• _Task instructions_
Take every line containing "Ford" from the material and copy it.

• _Data shown_
━━━━━━━━━━━━━━━━━━━━━━━━━━━━━━
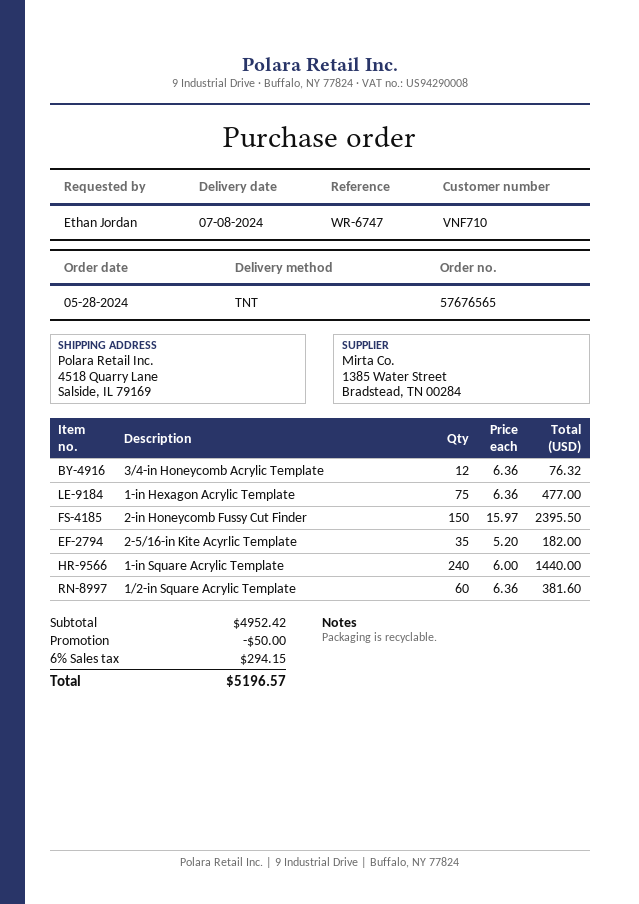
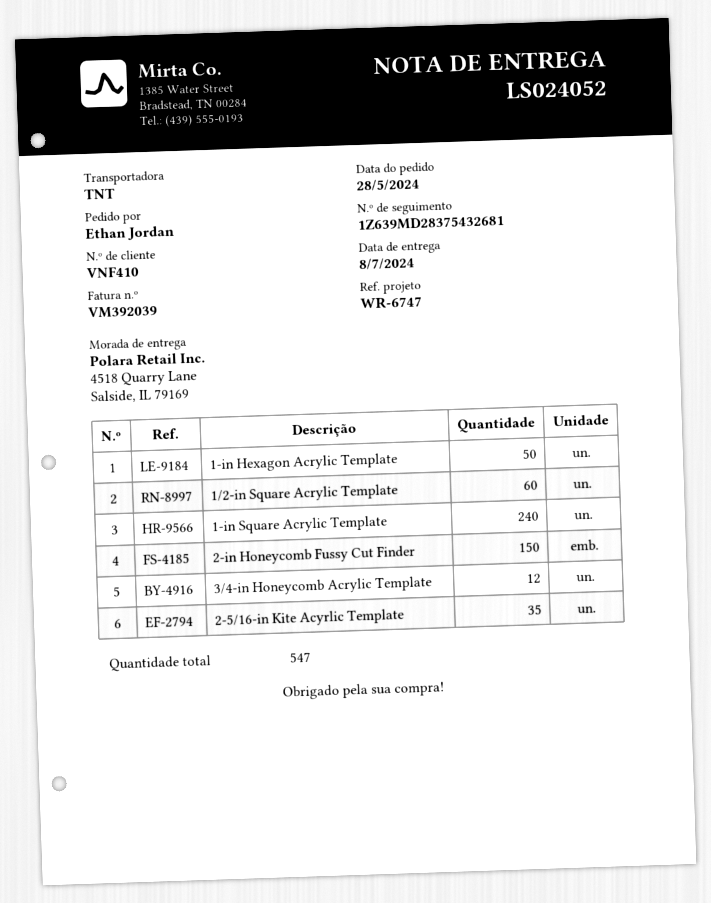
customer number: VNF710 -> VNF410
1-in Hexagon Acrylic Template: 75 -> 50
━━━━━━━━━━━━━━━━━━━━━━━━━━━━━━
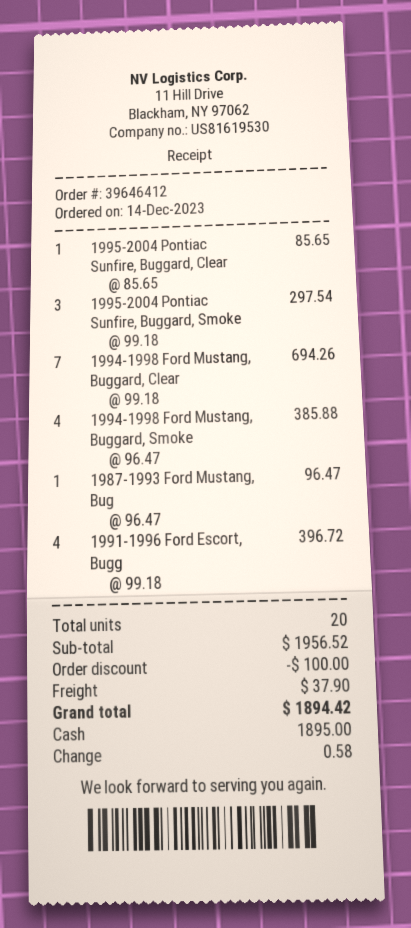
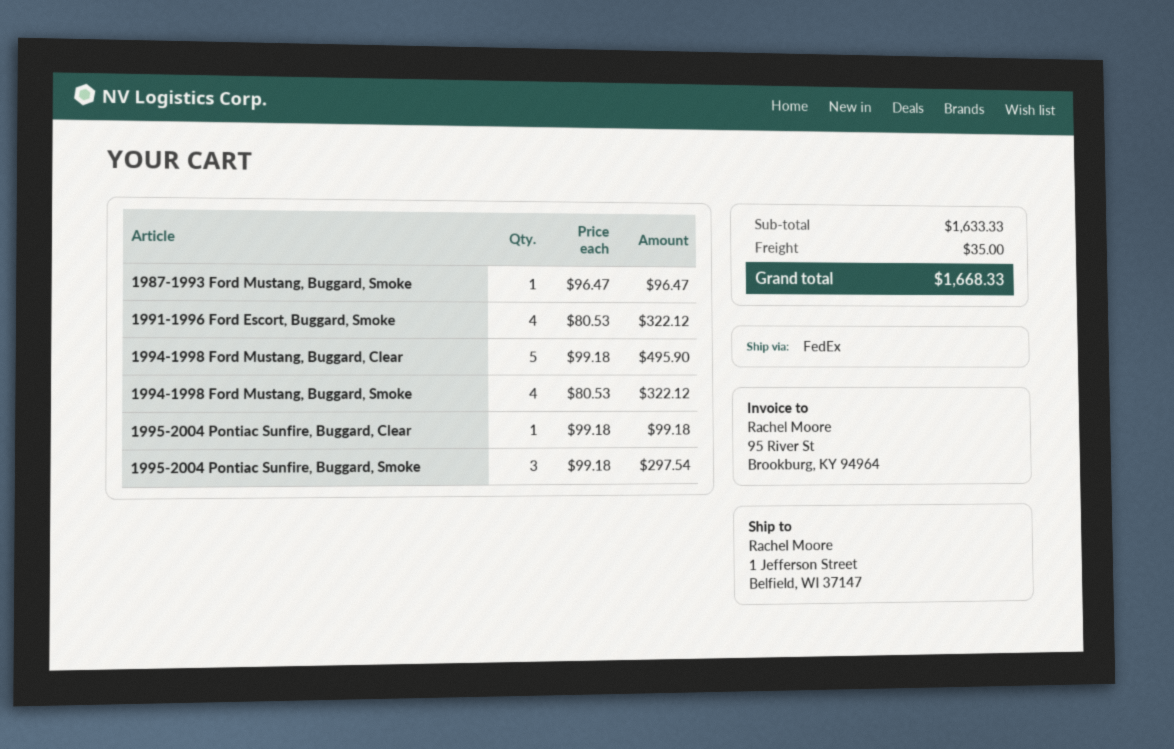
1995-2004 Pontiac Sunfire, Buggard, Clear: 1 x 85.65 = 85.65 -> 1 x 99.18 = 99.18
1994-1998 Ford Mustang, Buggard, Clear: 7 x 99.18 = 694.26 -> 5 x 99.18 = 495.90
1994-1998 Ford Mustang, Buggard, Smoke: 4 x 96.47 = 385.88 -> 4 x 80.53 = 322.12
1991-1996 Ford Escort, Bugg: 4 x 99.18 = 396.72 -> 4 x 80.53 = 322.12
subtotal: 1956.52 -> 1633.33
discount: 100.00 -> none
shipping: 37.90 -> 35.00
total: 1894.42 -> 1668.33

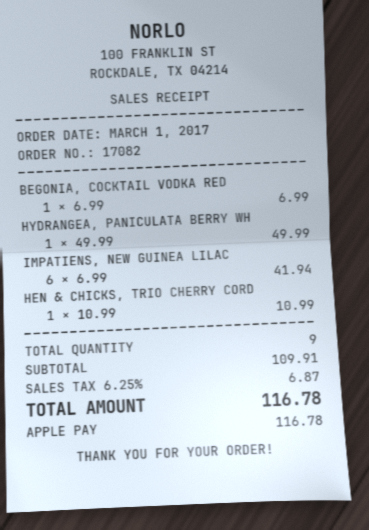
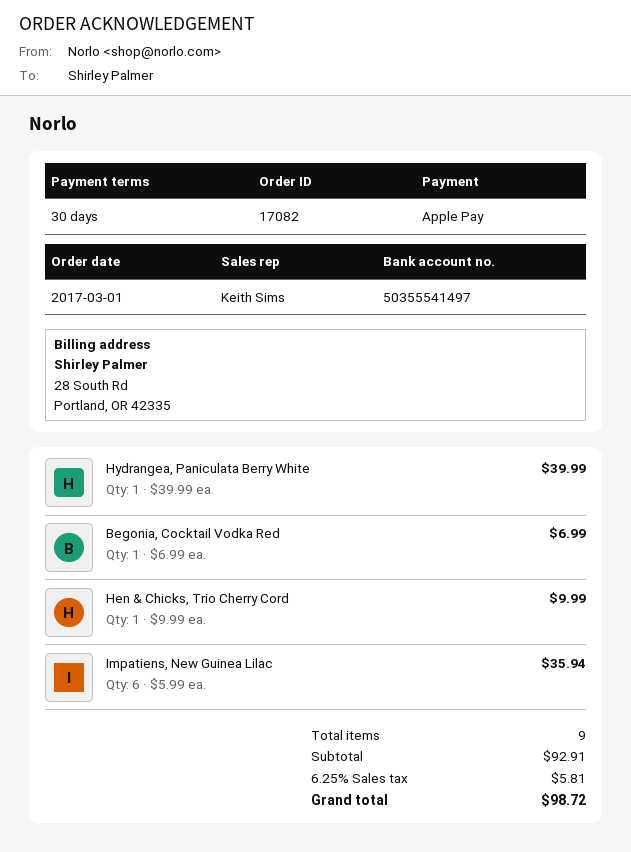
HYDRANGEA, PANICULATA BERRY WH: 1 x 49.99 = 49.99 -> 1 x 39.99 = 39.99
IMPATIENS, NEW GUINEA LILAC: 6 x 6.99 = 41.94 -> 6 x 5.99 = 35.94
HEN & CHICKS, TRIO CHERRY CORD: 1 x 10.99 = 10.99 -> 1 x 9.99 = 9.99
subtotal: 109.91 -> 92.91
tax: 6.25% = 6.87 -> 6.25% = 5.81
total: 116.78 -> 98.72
━━━━━━━━━━━━━━━━━━━━━━━━━━━━━━
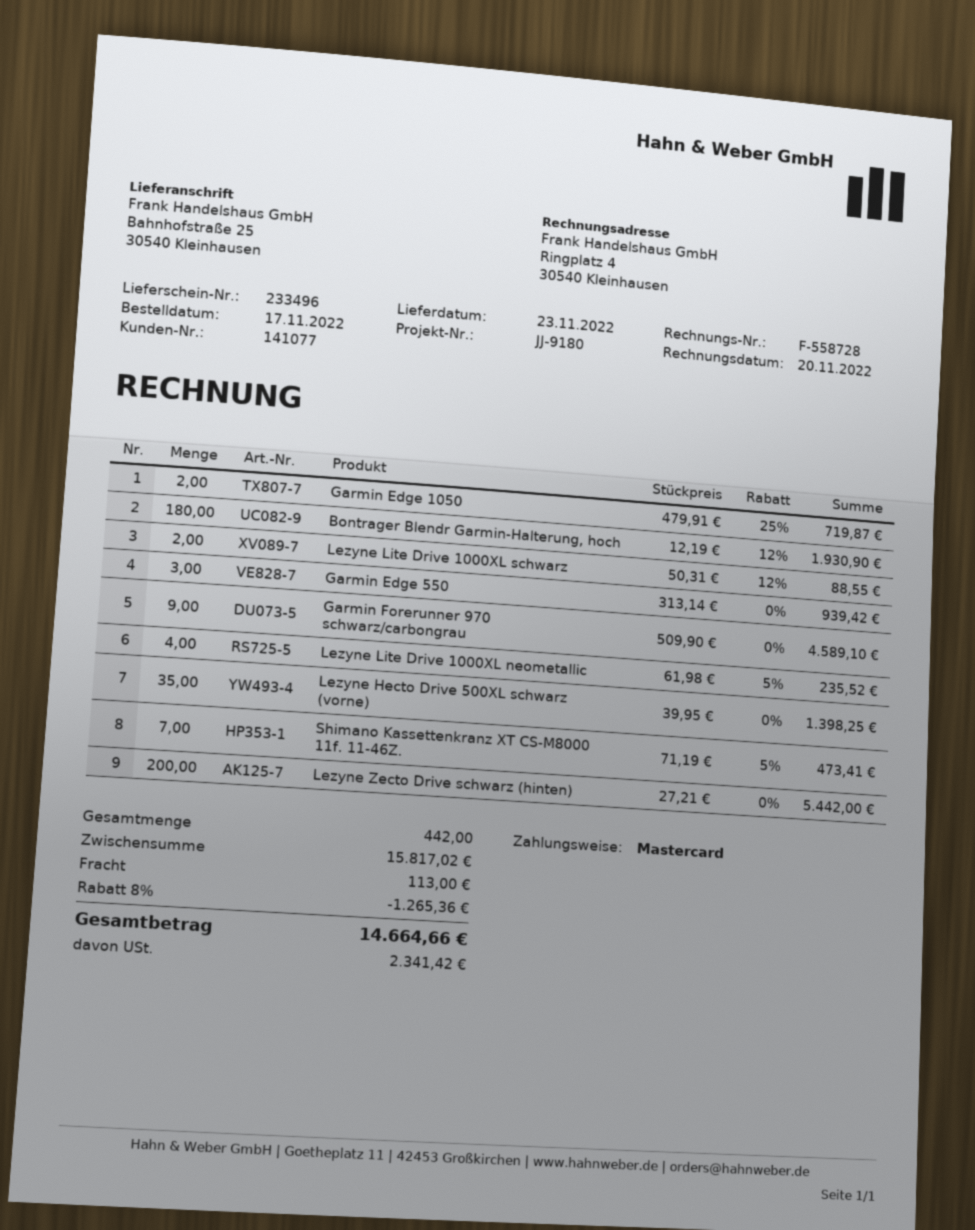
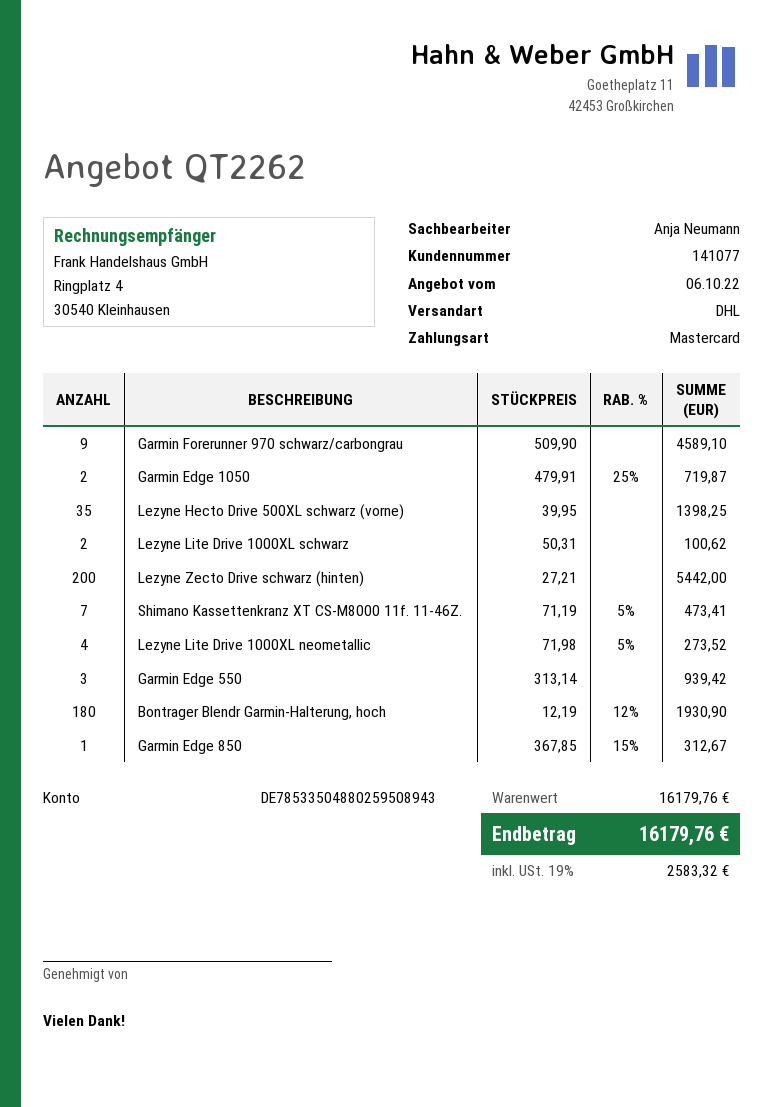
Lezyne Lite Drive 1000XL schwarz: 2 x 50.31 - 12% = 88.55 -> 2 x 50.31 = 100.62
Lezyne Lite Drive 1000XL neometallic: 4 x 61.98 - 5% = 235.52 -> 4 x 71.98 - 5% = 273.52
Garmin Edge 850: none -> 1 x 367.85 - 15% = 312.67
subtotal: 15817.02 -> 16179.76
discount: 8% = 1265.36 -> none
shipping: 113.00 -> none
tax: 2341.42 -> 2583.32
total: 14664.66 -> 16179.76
━━━━━━━━━━━━━━━━━━━━━━━━━━━━━━
• _Task solution_
1994-1998 Ford Mustang, Buggard, Clear: 7 x 99.18 = 694.26 -> 5 x 99.18 = 495.90
1994-1998 Ford Mustang, Buggard, Smoke: 4 x 96.47 = 385.88 -> 4 x 80.53 = 322.12
1991-1996 Ford Escort, Bugg: 4 x 99.18 = 396.72 -> 4 x 80.53 = 322.12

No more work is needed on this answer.